= Dataset excerpts =
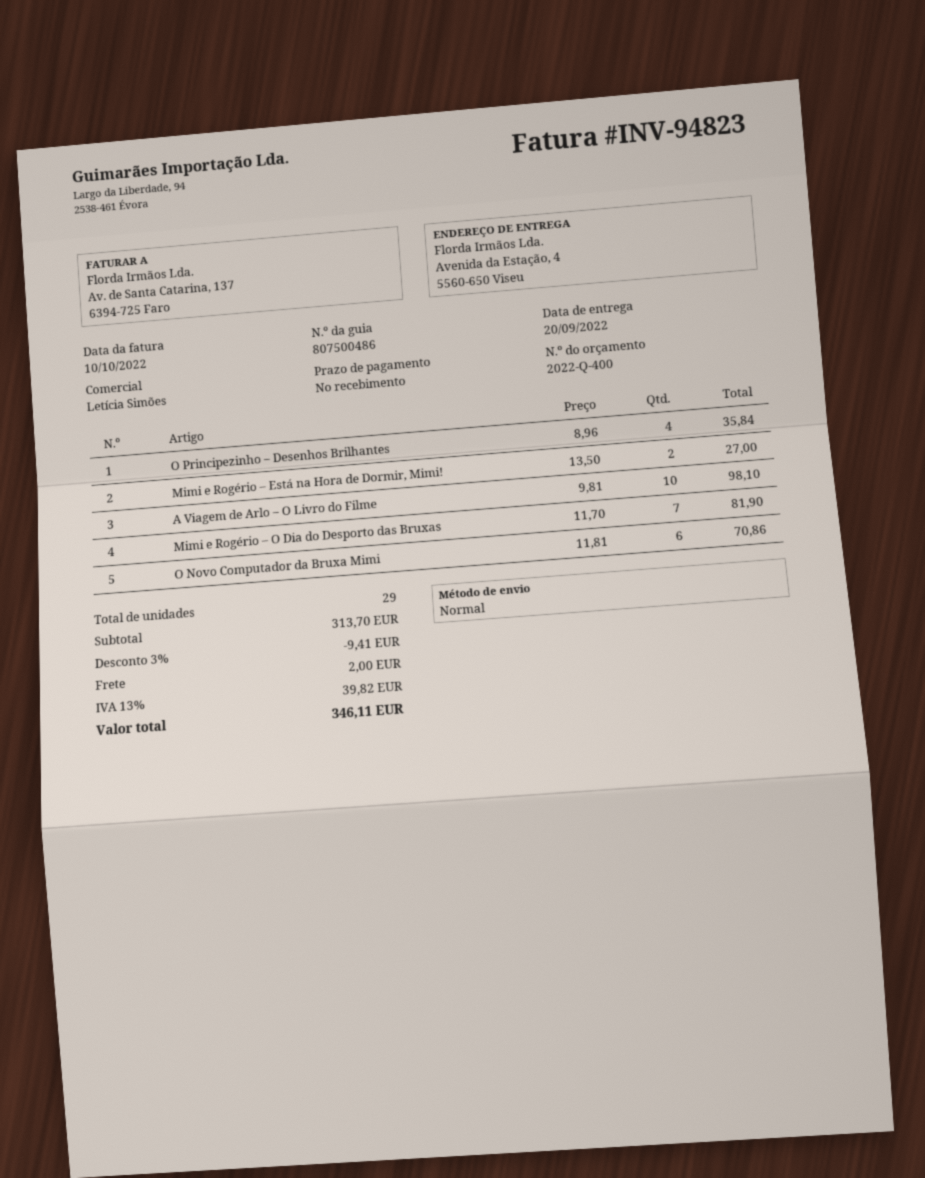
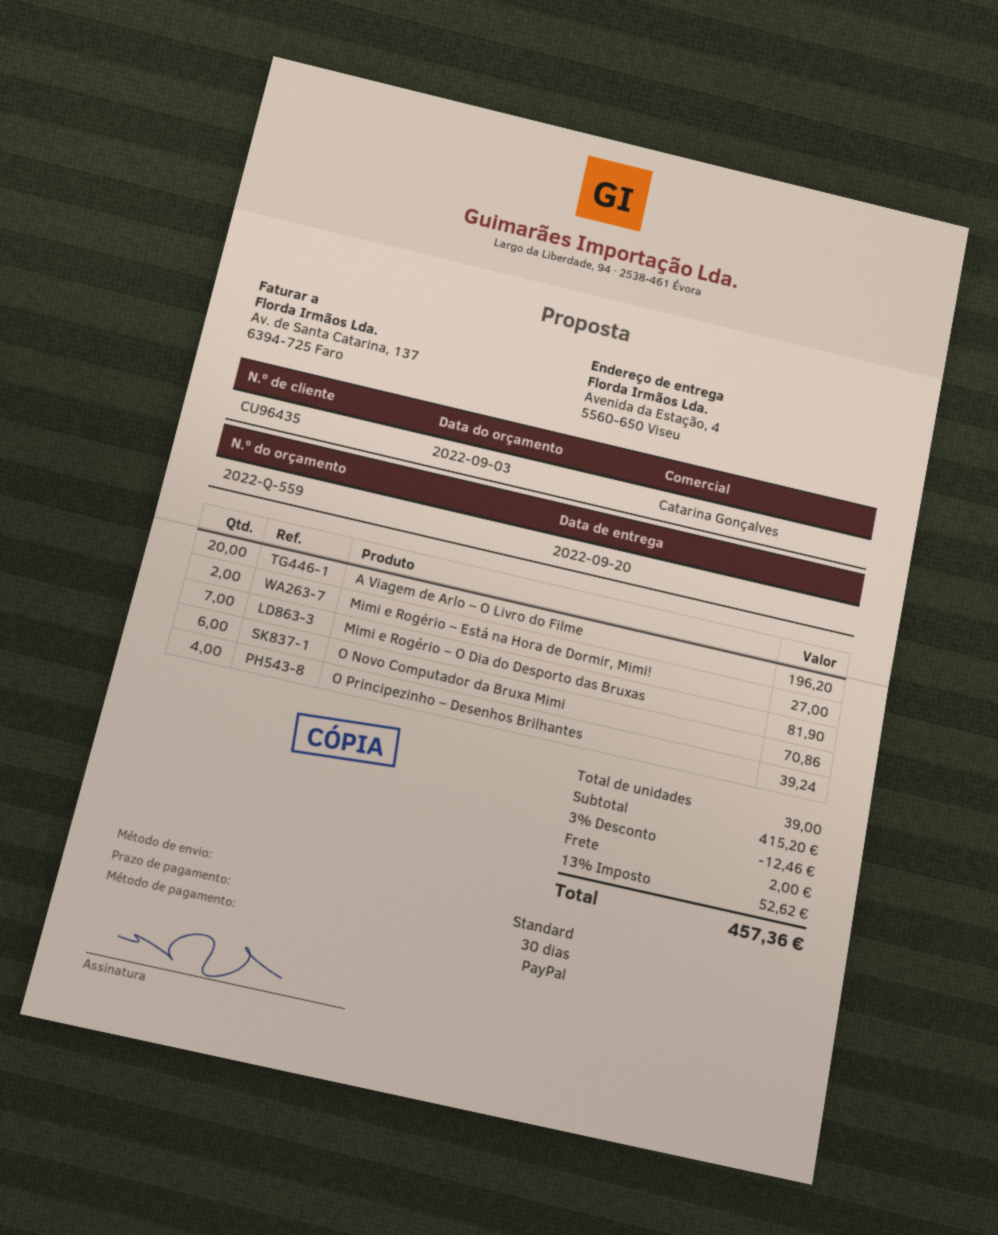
quote number: 2022-Q-400 -> 2022-Q-559
payment terms: on receipt -> 30 days
sales rep: Letícia Simões -> Catarina Gonçalves
O Principezinho – Desenhos Brilhantes: 4 for 35.84 -> 4 for 39.24
A Viagem de Arlo – O Livro do Filme: 10 for 98.10 -> 20 for 196.20
total quantity: 29 -> 39
subtotal: 313.70 -> 415.20
discount: 3% = 9.41 -> 3% = 12.46
tax: 13% = 39.82 -> 13% = 52.62
total: 346.11 -> 457.36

= Work instructions =
Please provide an exact transcription of each line from the one holding "payment terms: on receipt -> 30 days" through the final line of the data above.

= Response area =
payment terms: on receipt -> 30 days
sales rep: Letícia Simões -> Catarina Gonçalves
O Principezinho – Desenhos Brilhantes: 4 for 35.84 -> 4 for 39.24
A Viagem de Arlo – O Livro do Filme: 10 for 98.10 -> 20 for 196.20
total quantity: 29 -> 39
subtotal: 313.70 -> 415.20
discount: 3% = 9.41 -> 3% = 12.46
tax: 13% = 39.82 -> 13% = 52.62
total: 346.11 -> 457.36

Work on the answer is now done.